Let me present a scenario. For a long time a single trend has dominated the music industry. All of the sudden someone releases a record that is completely different, and its pretty good too. It gets rave reviews, five out of five, ten out of ten, 99% on Metacritic or whatever. A year later, the same group releases an almost identical record. It has new songs and everything, but an almost identical sound. Should this album get worse ratings? It certainly will, but in my opinion it certainly shouldn't. Lets say that I am a reader unaware of this group and their two records. I want a good listen. Which record should I buy? The ratings would suggest buying the first, but the listener would really get the exact same experience out of buying either.

Defiance of context and quality are often confused. In 2003 a favorite duo of mine, OutKast, released their most recent record, Speakerboxx/The Love Below. One half, Speakerboxx, was a very solid and rather subtle Southern Hip-Hop style album. The other half, The Love Below, was an iffy yet very experimental album drawing influence from sources as diverse as Funkadelic and the Smiths, producing a few amazing songs, but a number of misfires. The double album was highly acclaimed. Why? Not because of its solid, enjoyable segments but its ambitious, exploratory ones. Do not get me wrong, the best art, as Harold Bloom often says, is strange, deeply, deeply strange, so much so that you may have to dig through layers of banality to find it. But ambition and exploration can easily fail to excite and they often do. They are not accurate primary criteria for evaluating the quality of art.

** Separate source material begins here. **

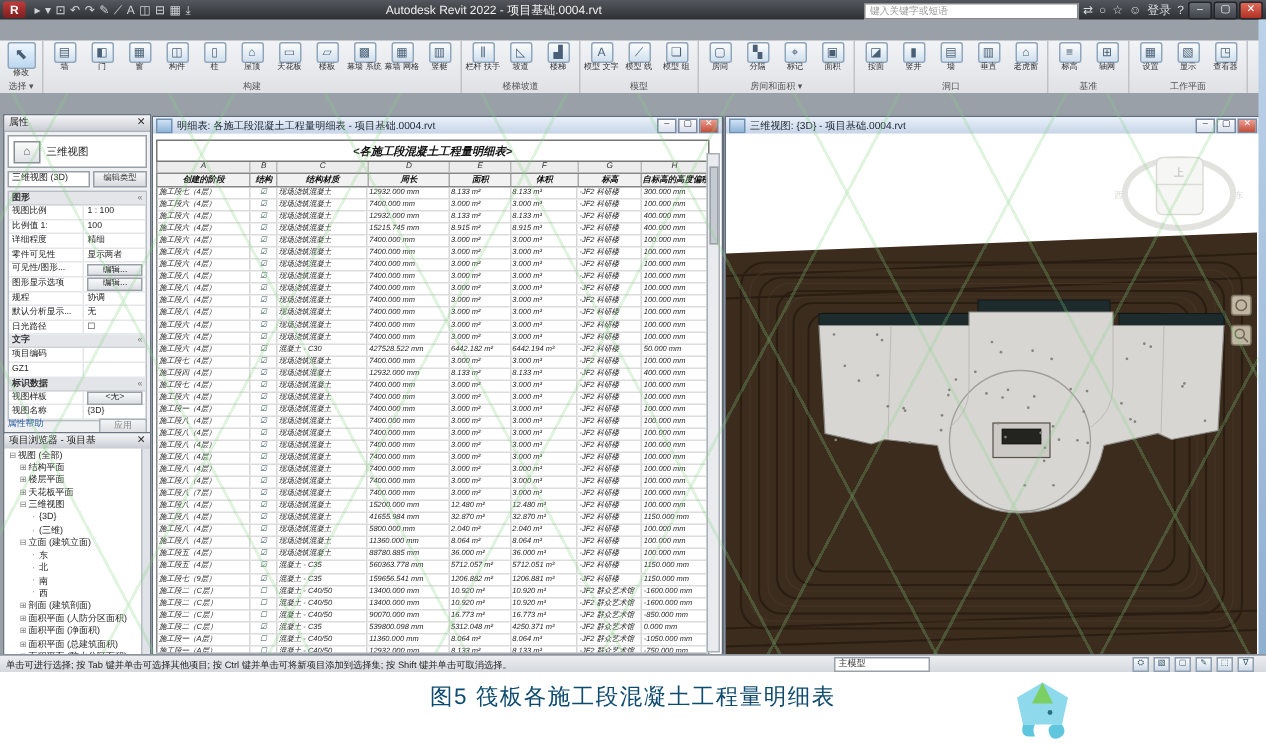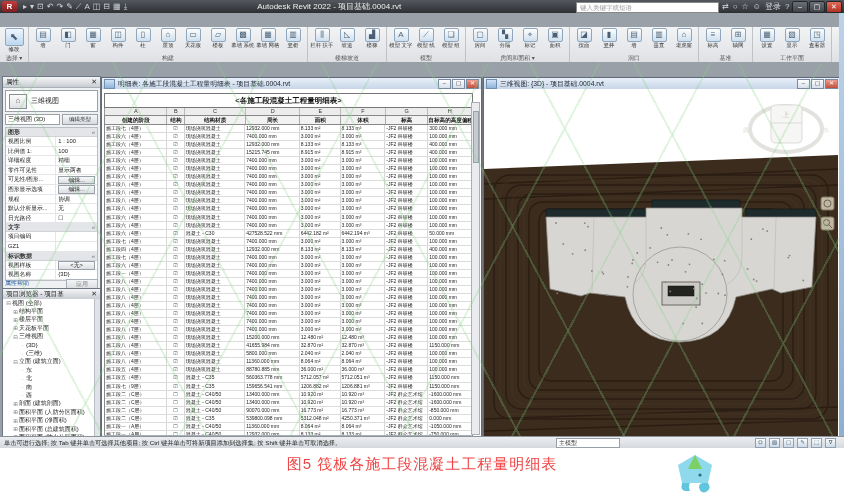"<各施工段混凝土工程量明细表>" #schedbody { font-style: none -> italic }
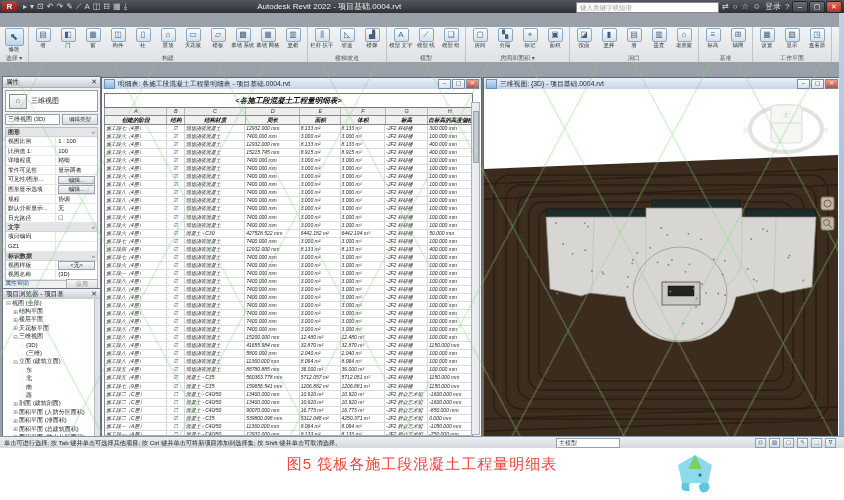"图5 筏板各施工段混凝土工程量明细表" #cap-zh { color: #ef4444 -> #0c4a6e }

What I am trying to get at is this: what goes on outside of art can point to greatness inside of art, but where history and art do not match, history tends to break down. Some of the greatest records are the most influential and groundbreaking, or created by the greatest guitar players, rappers, producers, and singers of all time. Think of Van Halen's "Eruption" or Hendrix's "Voodoo Child (Slight Return)". These are, pure and simple, expressions of extreme musical ability. And they are certainly extremely enjoyable. But after repeated listenings, no amount of technical prowess, musical development, influence, crate digging, obscurity or anything else matters. What matters is enjoyment, plain and simple. This is my ethos. Let's hope that I can stick to it.

PS: What makes things enjoyable and to what degree, however, is a question for a later post or another person, I'm not quite sure.